The gnome blinked, then threw up her hands to the heavens. “Thank the various gods and devils, one of you speaks common. You just made my night, buddy,” she said, leaning down to look the Death Knight in the face. Her tone belied the dark look she had in her eyes. “Now kindly tell me why one of ARTHAS’ dread knights is waltzing around Dead Wind Pass with a cart full of kids before I summon Kil’Jaeden down on your head.”
The Death Knight blinked a bit at the threat, either because he didn’t expect such a threat, or because he wasn’t quite sure what to do with them. Possibly both. “I dun serve dat…thing,” he spat in that horribly distorted twanged voice, but he backed off and put his huge two-handed sword away, nodding to the shaman to stand down as well. She slowly lowered her weapon, but her teeth were bared and a low growl could be heard coming from her throat. “We be bodyguards fo’ da Matron of Kargash Orphanage.” He gestured to the cart, and glanced inside, nodding to the orc matron. She timidly peeked out with a draenei child cradled in her arms. There were a few other children peering out through the tears in the canvas, orc it seemed, and one blood elf. “We be takin' dem ta Shattrath. We need ta get 'em ta Ogrimmar via Booty Bay for a portal.”

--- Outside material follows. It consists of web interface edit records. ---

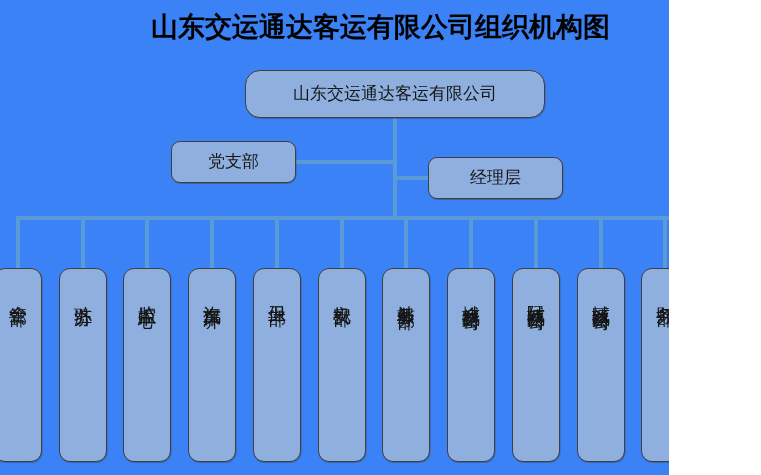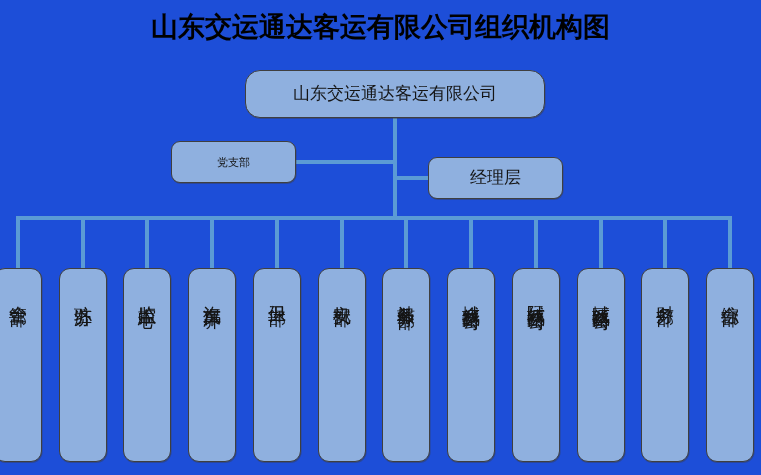--- a/index.html
+++ b/index.html
@@ -6,23 +6,23 @@
   html, body {
     margin: 0;
     padding: 0;
     background: #ffffff;
   }
   body {
     font-family: "Liberation Serif", "DejaVu Serif", serif;
   }
   #org-chart {
     position: relative;
-    width: 761px;
+    width: 669px;
     height: 475px;
-    background: #1d4ed8;
+    background: #3b82f6;
     overflow: hidden;
   }
 
   
   .chart-title {
     position: absolute;
     left: 0;
     top: 10px;
     width: 761px;
     text-align: center;
@@ -62,21 +62,21 @@
     border-radius: 15px;
     font-size: 17px;
   }
 
   
   .node.party {
     left: 171px;
     top: 141px;
     width: 125px;
     height: 42px;
-    font-size: 11px;
+    font-size: 17px;
   }
 
   
   .node.mgmt {
     left: 428px;
     top: 157px;
     width: 135px;
     height: 42px;
     font-size: 17px;
   }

“You’re taking a mixed faction orphanage to Booty Bay. Through Duskwood,” Teegan repeated. The Death Knight nodded. “You must be the luckiest fucking idiots I’ve ever met if THAT is your plan and you haven’t been caught and skinned yet. Are you even aware there’s a kill on sight order for undead right now? And not just your oh so lovely zombie friends up in Lorderon?”
The troll coughed a bit. “Um…nooo?”
“Oh lords…So what now?” Teegan asked, both to the Death Knight directly and Armesan indirectly. “You’re gonna get your asses obliterated going through Duskwood with a pink raptor pulling your cart. You’d have an easier time walking into Wrynn’s bedroom in drag.”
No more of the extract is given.